# A great deal on silver.



## Kevmau5 (Mar 18, 2014)

Gerrards, here in the UK, are currently (18th March) buying silver for spot price of £1259.09. One gramme of silver is worth £35.566!

http://www.gerrardsonline.co.uk/scrap_gold_silver_market_rates.htm

Seems like a great deal to me. I wish my usual buyers prices were this good.


----------



## nickvc (Mar 18, 2014)

I like it but I suspect that the price unfortunately will be a little closer to market prices, if it ever reaches that level all paper or fiat money is dead in the water!


----------



## necromancer (Mar 18, 2014)

how can that be ?

its more then worth it to take my silver there, its like a free vacation. there was also this popup window as the page loaded (kind of cryptic third party ?)









.


----------



## Kevmau5 (Mar 18, 2014)

It's never usually like that. It has normal prices, someone has obviously just made a big mistake. They are genuine though (with normal prices) as a guy from my work swears by them even though they don't pay the BEST prices out there. I thought you guys would get a chuckle from it.

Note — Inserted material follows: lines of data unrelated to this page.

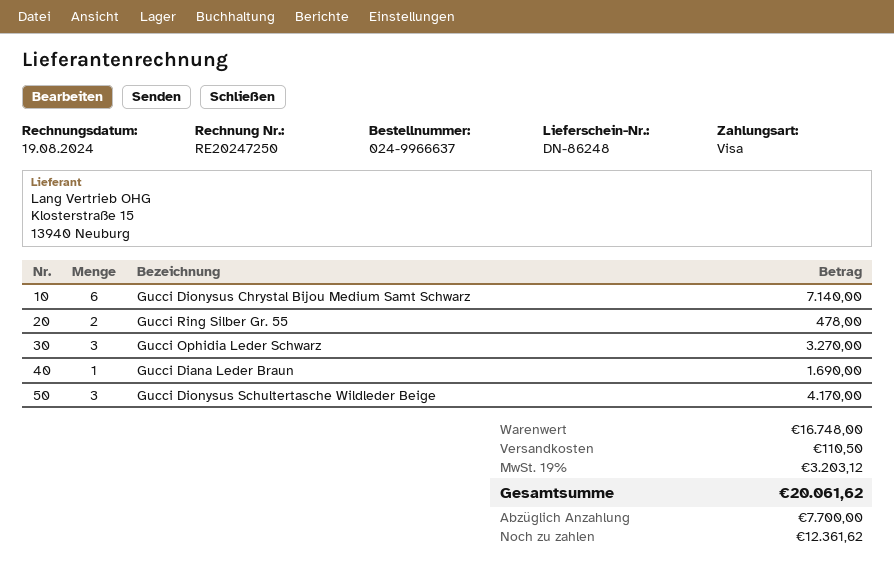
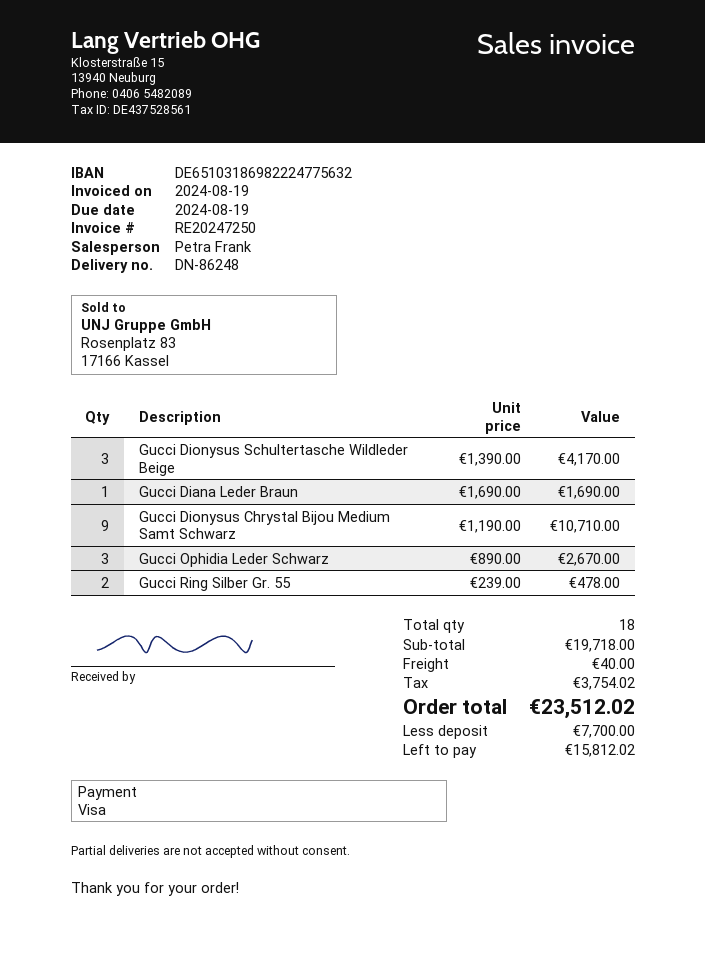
Gucci Dionysus Chrystal Bijou Medium Samt Schwarz: 6 for 7140.00 -> 9 for 10710.00
Gucci Ophidia Leder Schwarz: 3 for 3270.00 -> 3 for 2670.00
subtotal: 16748.00 -> 19718.00
shipping: 110.50 -> 40.00
tax: 3203.12 -> 3754.02
total: 20061.62 -> 23512.02
balance: 12361.62 -> 15812.02

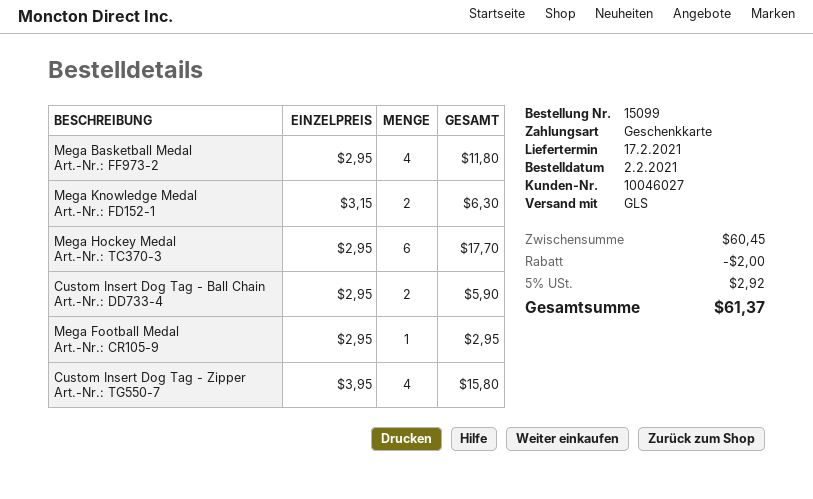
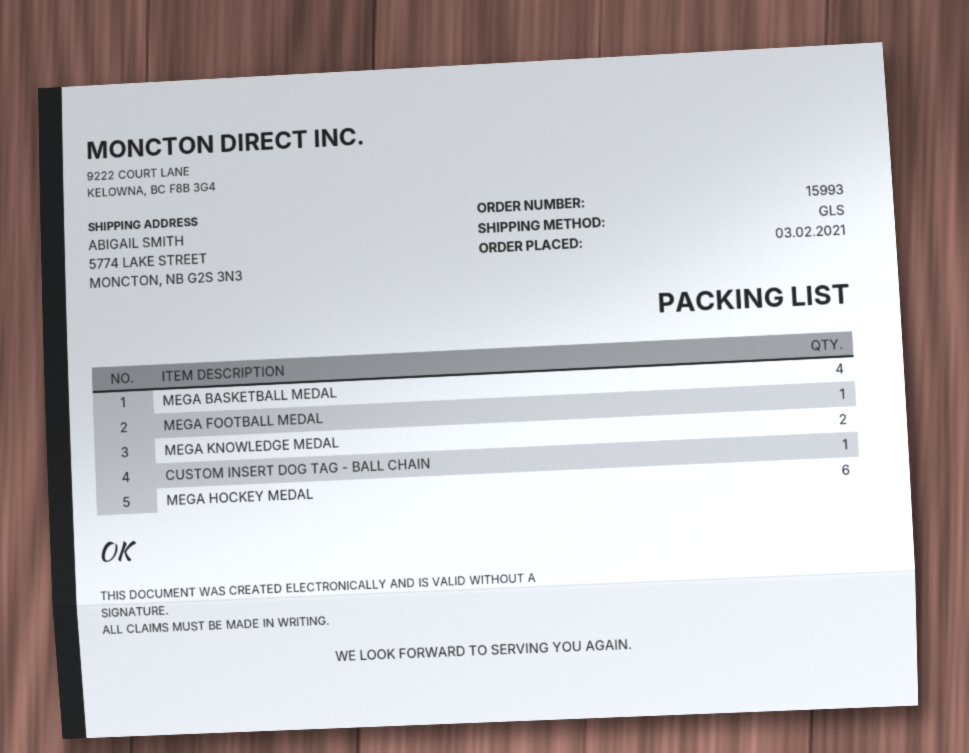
order number: 15099 -> 15993
order date: 2021-02-02 -> 2021-02-03
Custom Insert Dog Tag - Ball Chain: 2 -> 1
Custom Insert Dog Tag - Zipper: 4 -> none

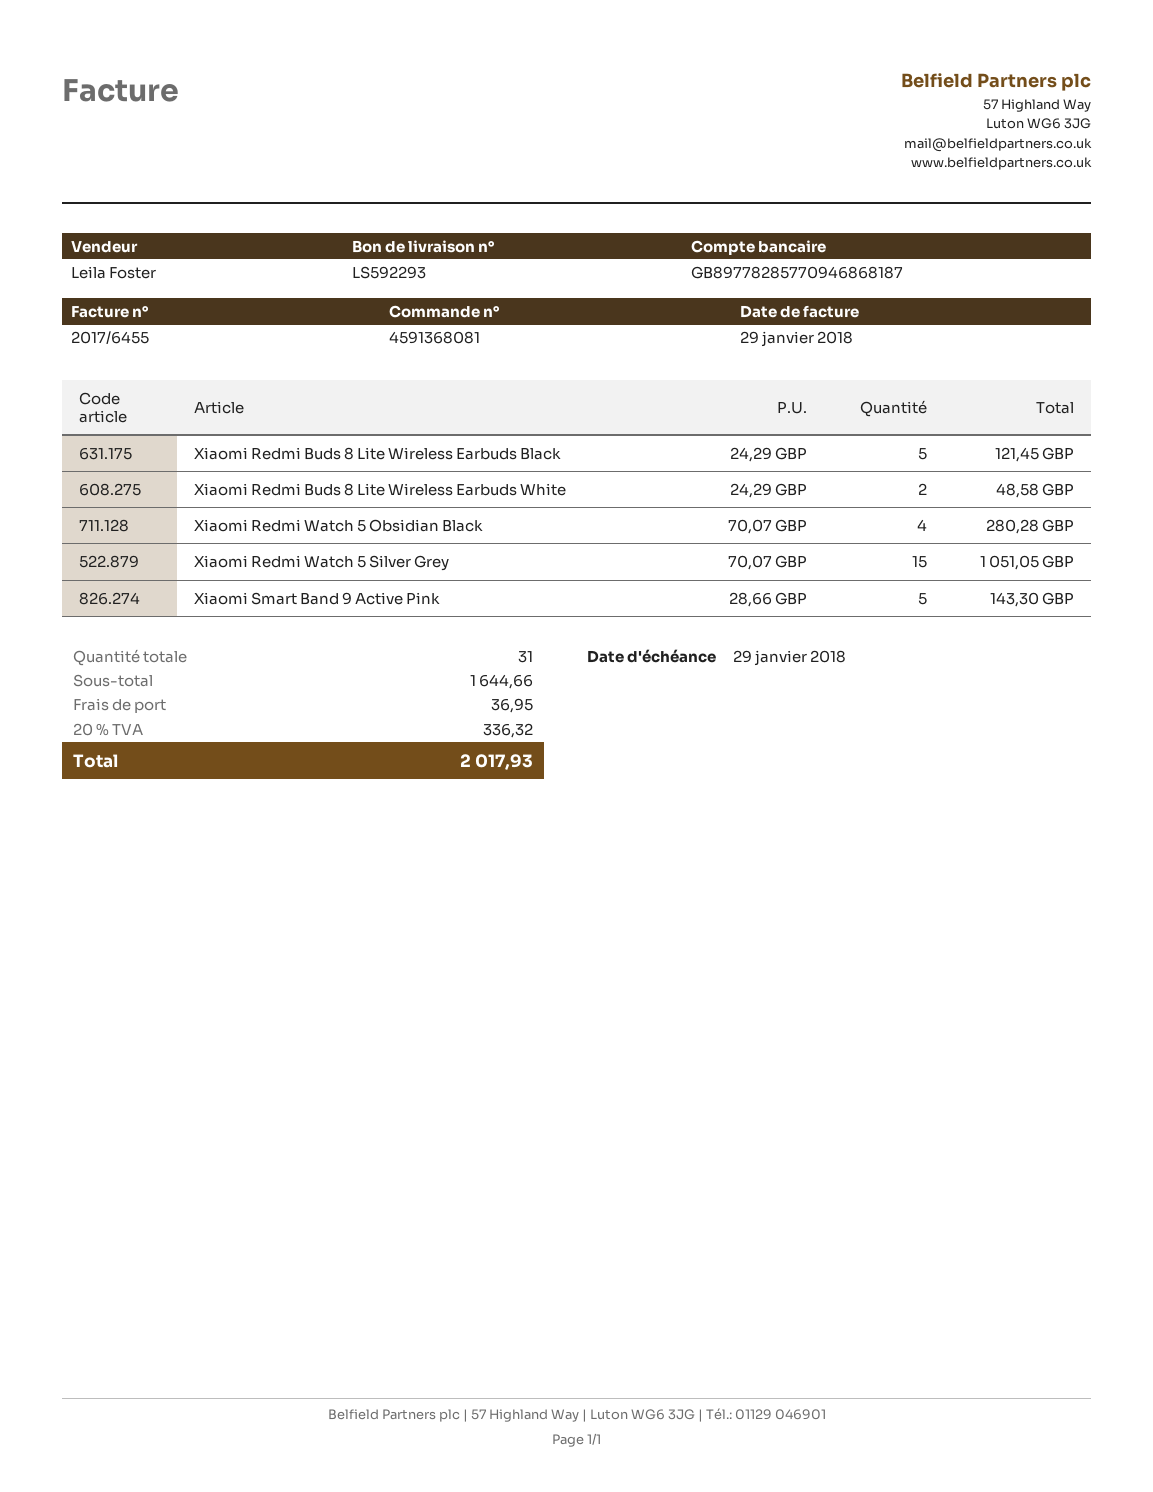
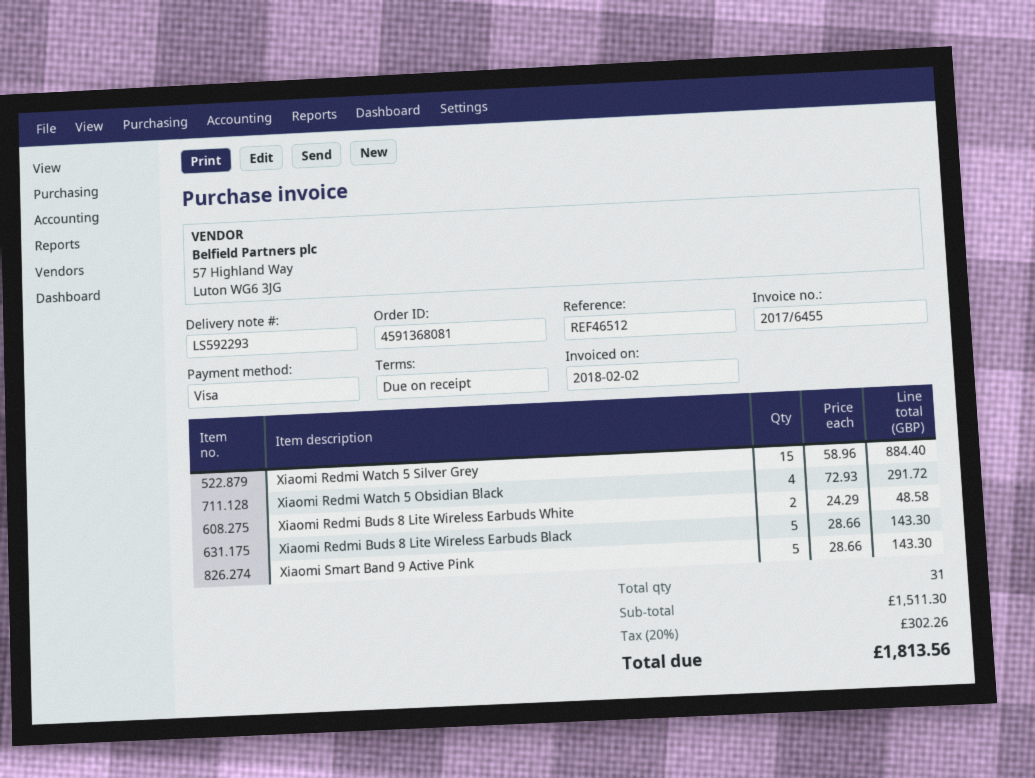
invoice date: 2018-01-29 -> 2018-02-02
Xiaomi Redmi Buds 8 Lite Wireless Earbuds Black: 5 x 24.29 = 121.45 -> 5 x 28.66 = 143.30
Xiaomi Redmi Watch 5 Obsidian Black: 4 x 70.07 = 280.28 -> 4 x 72.93 = 291.72
Xiaomi Redmi Watch 5 Silver Grey: 15 x 70.07 = 1051.05 -> 15 x 58.96 = 884.40
subtotal: 1644.66 -> 1511.30
shipping: 36.95 -> none
tax: 20% = 336.32 -> 20% = 302.26
total: 2017.93 -> 1813.56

I wonder if they would have to pay those prices, if you were to make a big enough fuss about it, or could they just send it back claiming they don't want to buy it.


----------



## necromancer (Mar 18, 2014)

sign says "slightly different" :shock:


----------



## necromancer (Mar 18, 2014)

someone close to them has to call & see.

if its the correct price i am going on vacation LOL


----------